Get rid of this pear, it's overripe.
But he could laugh, couldn't he? He could cough?
He's always depicted as very dignified and solemn...
...walking slowly, holding his hands up like this.
He must've walked like anybody else.
We're late. What's the hour?
Almost the sixth hour.
I'm hungry.
I was called to the studio and had to wait a bit...
...like everyone else.
We all have to wait when we go into studios.
Then the door opened. I went in. Buñuel was there.
He saw me, smiled and said...
"Jesus is here. This is Jesus. "
That's it - That's the basis on which I was hired.
- Master. - What is it?
The guests have all arrived. Your mother and brothers await you.
Here are my mother and brothers.
Whoever does the will of my Father in heaven...
...is my brother and sister and mother.
Buñuel's Christ - I no longer want to see films about Christ after The Milky Way.
This Christ is alive. He laughs.
Buñuel was adamant about that.
He couldn't bear those clichéd representations of Jesus.
Don't shave, my son. You're better with a beard.
We see him shaving.
He only decides to keep his beard because Mary says it looks better.
He's a human Christ. He is incarnate.
Ever since I met him, in other words, since '63...
...he spoke to me about heterodoxy...
...as they say in Spain, which means heresy.
He'd read a book by a great Spanish author, Menéndez Pelayo...
...about heterodox Spaniards...
...and this idea of a heretic...
...of a man who chooses his own mistake, so to speak...
...obsessed him.
He almost exclusively spoke about that word.
We were in Venice for the film festival...
...when Belle de jour won the Golden Lion.
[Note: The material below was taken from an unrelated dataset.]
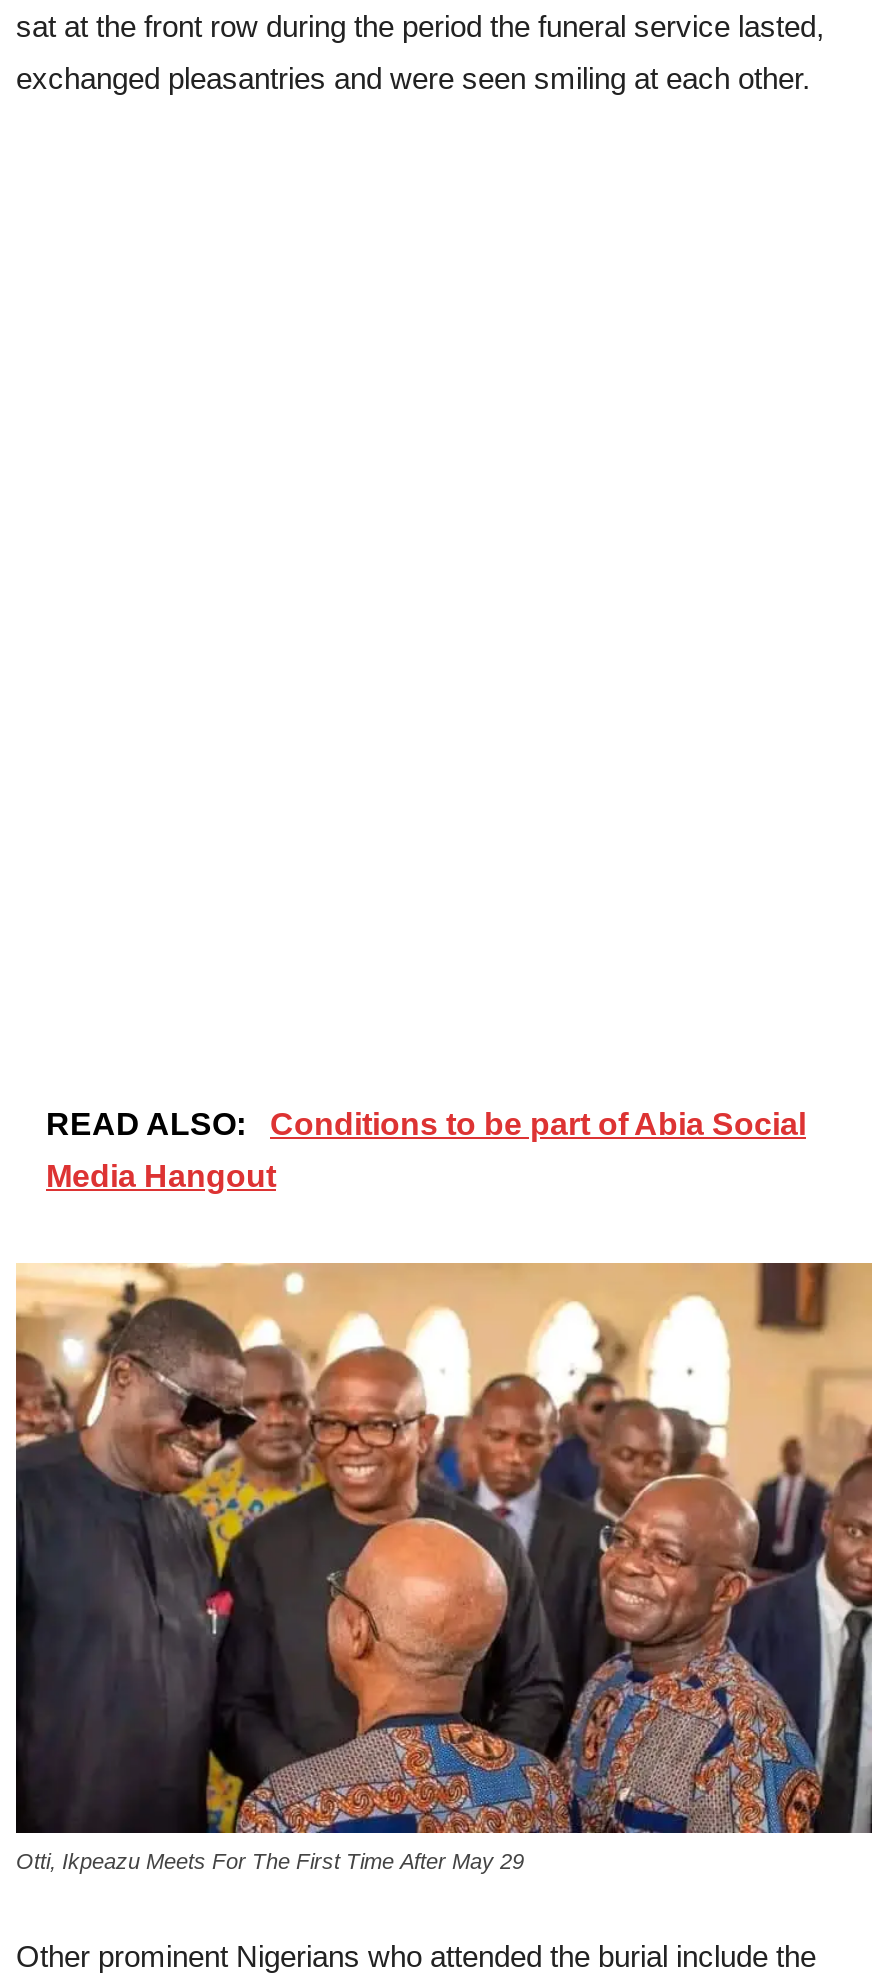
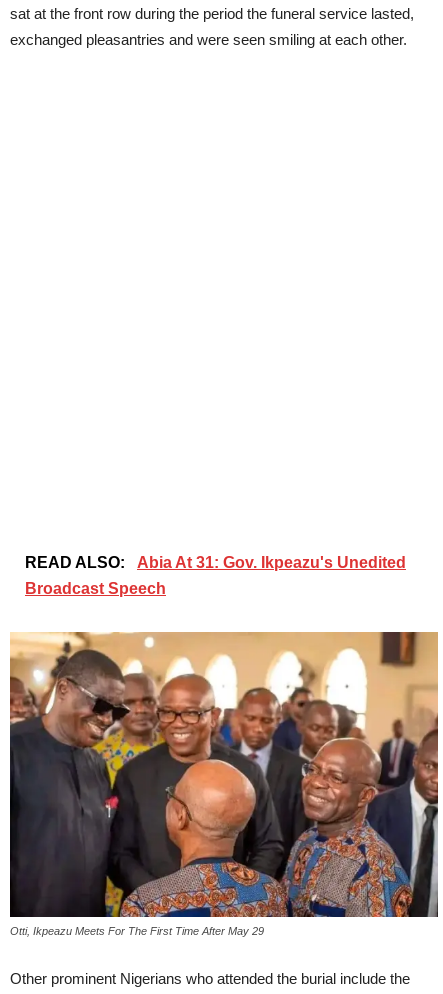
- READ ALSO: Conditions to be part of Abia Social
+ READ ALSO: Abia At 31: Gov. Ikpeazu's Unedited

- Media Hangout
+ Broadcast Speech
And I remember that we went to see La Chinoise, by Jean-Luc Godard...
...and when we left...
...he was torn between admiration and irritation and said...
"If that's what today's cinema is about, we can make our film about heretics. "
The Milky Way is such an audacious film.
I've often said Buñuel was bold, but in this instance he is particularly so...
...because...
...he takes on the challenge of making a funny, captivating film...
...on one of the most abstract and soporific subjects...
...namely, the history of heresy within the Catholic church...
...from the earliest centuries to this day.
We chose the following theme: Two contemporary pilgrims...
...make the journey to Santiago de Compostela.
In fact, a possible alternative title was The Road to Santiago...
...since the Milky Way more or less shows the way towards Santiago de Compostela...
...and was called that during the Middle Ages.
Pilgrims would follow it by night to get to Spain.
We worked out this scenario where the two pilgrims...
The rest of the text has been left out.